C’est un livre original que celui de Bruno Cortequisse puisqu’il porte sur les dauphines de France au temps des Bourbons. Original car il se penche sur la vie des dauphines n’ayant pas régné (d’où l’absence de Marie-Antoinette) et qui, de facto, sont restées inconnues.
En effet, si le souvenir de la duchesse de Bourgogne, Marie-Adélaïde de Savoie, ne s’est pas effacé de la mémoire de Versailles, et encore moins celui de Mme Royale, l’orpheline du Temple, qui se souvient de Marie-Anne de Bavière, épouse du Grand Dauphin, de Marie-Thérèse Raphaëlle de Savoie, éphémère épouse du dauphin Louis, père de Louis XVI, et de Marie-Josèphe de Saxe ?

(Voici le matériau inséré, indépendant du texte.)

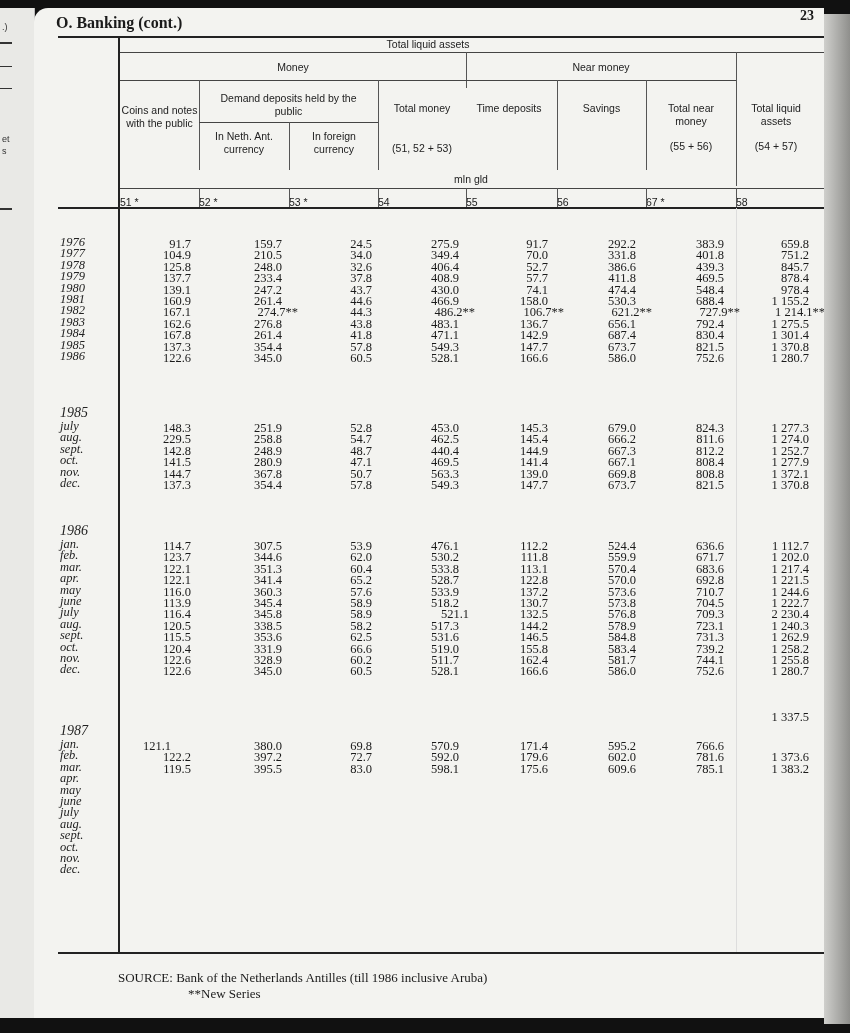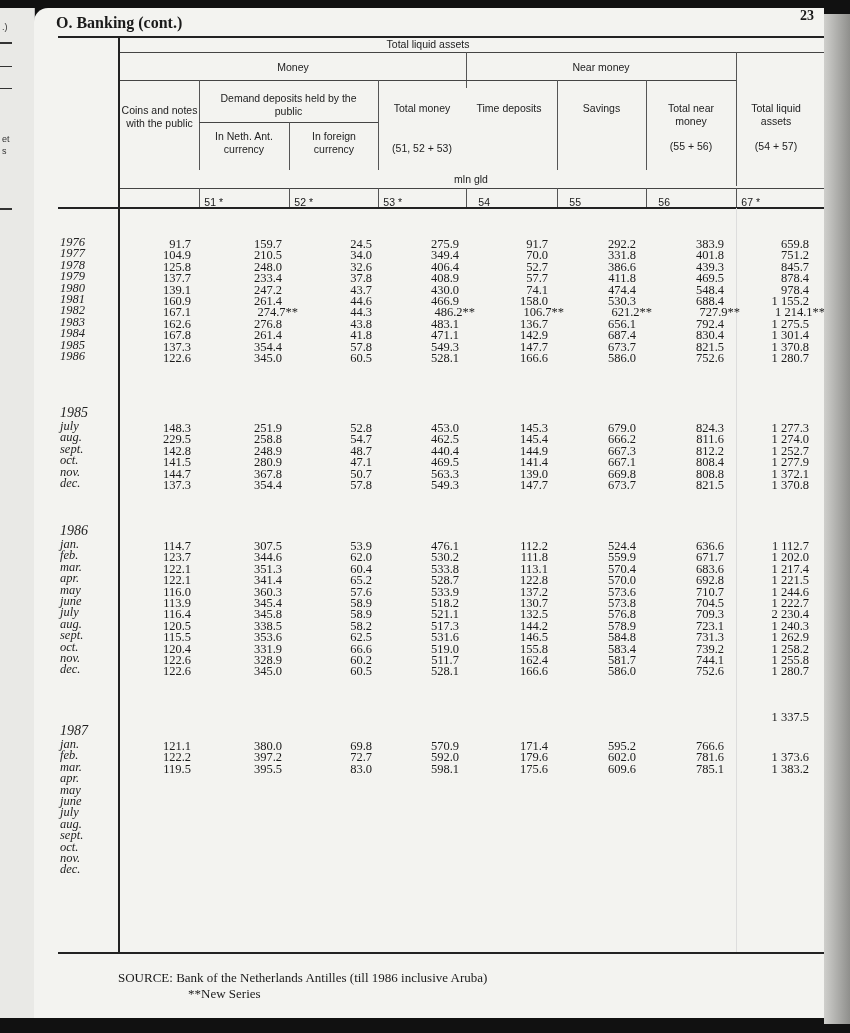--- a/index.html
+++ b/index.html
@@ -23,21 +23,21 @@
   .right-edge { position:absolute; left:824px; top:14px; width:26px; height:1010px; background:linear-gradient(90deg,#cfcfcc,#8f8f8c); }
   .section-title { position:absolute; left:22px; top:6px; font-size:16px; font-weight:bold; }
   .page-number { position:absolute; left:766px; top:0px; font-size:14px; font-weight:bold; }
   .top-rule { position:absolute; left:24px; top:28px; width:766px; height:2px; background:#222; }
   .stub-vline { position:absolute; left:84px; top:30px; width:2px; height:916px; background:#222; }
   .bottom-rule { position:absolute; left:24px; top:944px; width:766px; height:2px; background:#222; }
   .hline { position:absolute; height:1px; background:#444; }
   .hline.thick { height:2px; background:#222; }
   .vline { position:absolute; width:1px; background:#555; }
   .hdr { position:absolute; font-family:"Liberation Sans", sans-serif; font-size:10.5px; text-align:center; line-height:13px; color:#222; }
-  .colnum { position:absolute; top:188px; font-family:"Liberation Sans", sans-serif; font-size:10.5px; text-align:right;padding-left:24px; }
+  .colnum { position:absolute; top:188px; font-family:"Liberation Sans", sans-serif; font-size:10.5px; text-align:left; }
   .stub { position:absolute; left:26px; font-style:italic; font-size:12.5px; line-height:11.4px; color:#222; }
   .stub .year { font-size:14px; line-height:16px; }
   .cell { position:absolute; font-size:12.5px; line-height:11.4px; text-align:right; white-space:nowrap; }
   .source { position:absolute; left:84px; top:962px; font-size:13px; line-height:16px; }
   .source .note { padding-left:70px; }
 </style>
 </head>
 <body>
 
 <div class="left-page">
@@ -310,21 +310,21 @@
       <div class="cell" style="top: 590px; right: 542px;">345.4</div>
       <div class="cell" style="top: 590px; right: 452px;">58.9</div>
       <div class="cell" style="top: 590px; right: 365px;">518.2</div>
       <div class="cell" style="top: 590px; right: 276px;">130.7</div>
       <div class="cell" style="top: 590px; right: 188px;">573.8</div>
       <div class="cell" style="top: 590px; right: 100px;">704.5</div>
       <div class="cell" style="top: 590px; right: 15px;">1 222.7</div>
       <div class="cell" style="top: 601.4px; right: 633px;">116.4</div>
       <div class="cell" style="top: 601.4px; right: 542px;">345.8</div>
       <div class="cell" style="top: 601.4px; right: 452px;">58.9</div>
-      <div class="cell" style="top: 601.4px; right: 365px;">521.1</div>
+      <div class="cell" style="top: 601.4px; right: 355px;">521.1</div>
       <div class="cell" style="top: 601.4px; right: 276px;">132.5</div>
       <div class="cell" style="top: 601.4px; right: 188px;">576.8</div>
       <div class="cell" style="top: 601.4px; right: 100px;">709.3</div>
       <div class="cell" style="top: 601.4px; right: 15px;">2 230.4</div>
       <div class="cell" style="top: 612.8px; right: 633px;">120.5</div>
       <div class="cell" style="top: 612.8px; right: 542px;">338.5</div>
       <div class="cell" style="top: 612.8px; right: 452px;">58.2</div>
       <div class="cell" style="top: 612.8px; right: 365px;">517.3</div>
       <div class="cell" style="top: 612.8px; right: 276px;">144.2</div>
       <div class="cell" style="top: 612.8px; right: 188px;">578.9</div>
@@ -370,21 +370,21 @@
         <div>apr.</div>
         <div>may</div>
         <div>june</div>
         <div>july</div>
         <div>aug.</div>
         <div>sept.</div>
         <div>oct.</div>
         <div>nov.</div>
         <div>dec.</div>
       </div>
-      <div class="cell" style="top: 733px; right: 633px;">121.1</div>
+      <div class="cell" style="top: 733px; right: 653px;">121.1</div>
       <div class="cell" style="top: 733px; right: 542px;">380.0</div>
       <div class="cell" style="top: 733px; right: 452px;">69.8</div>
       <div class="cell" style="top: 733px; right: 365px;">570.9</div>
       <div class="cell" style="top: 733px; right: 276px;">171.4</div>
       <div class="cell" style="top: 733px; right: 188px;">595.2</div>
       <div class="cell" style="top: 733px; right: 100px;">766.6</div>
       <div class="cell" style="top: 704px; right: 15px;">1 337.5</div>
       <div class="cell" style="top: 744.4px; right: 633px;">122.2</div>
       <div class="cell" style="top: 744.4px; right: 542px;">397.2</div>
       <div class="cell" style="top: 744.4px; right: 452px;">72.7</div>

Peu de personnes en vérité. Leur mort prématurée, avant l’accession au trône de leur époux, les a plongées dans l’ombre opaque de l’oubli. C’est donc tout le mérite de ce livre, extrêmement plaisant à lire, que de les ramener à la lumière.
On retient tout d’abord les enjeux diplomatiques majeurs qui font ces mariages, parfois décidés au plus bas âge. Choisies pour consolider une alliance, ces jeunes femmes quittent pour toujours leur pays d’adoption. Elles entrent alors dans un processus extrêmement codifié, qui se répète à travers les décennies, structuré par un protocole aussi subtil que rigide.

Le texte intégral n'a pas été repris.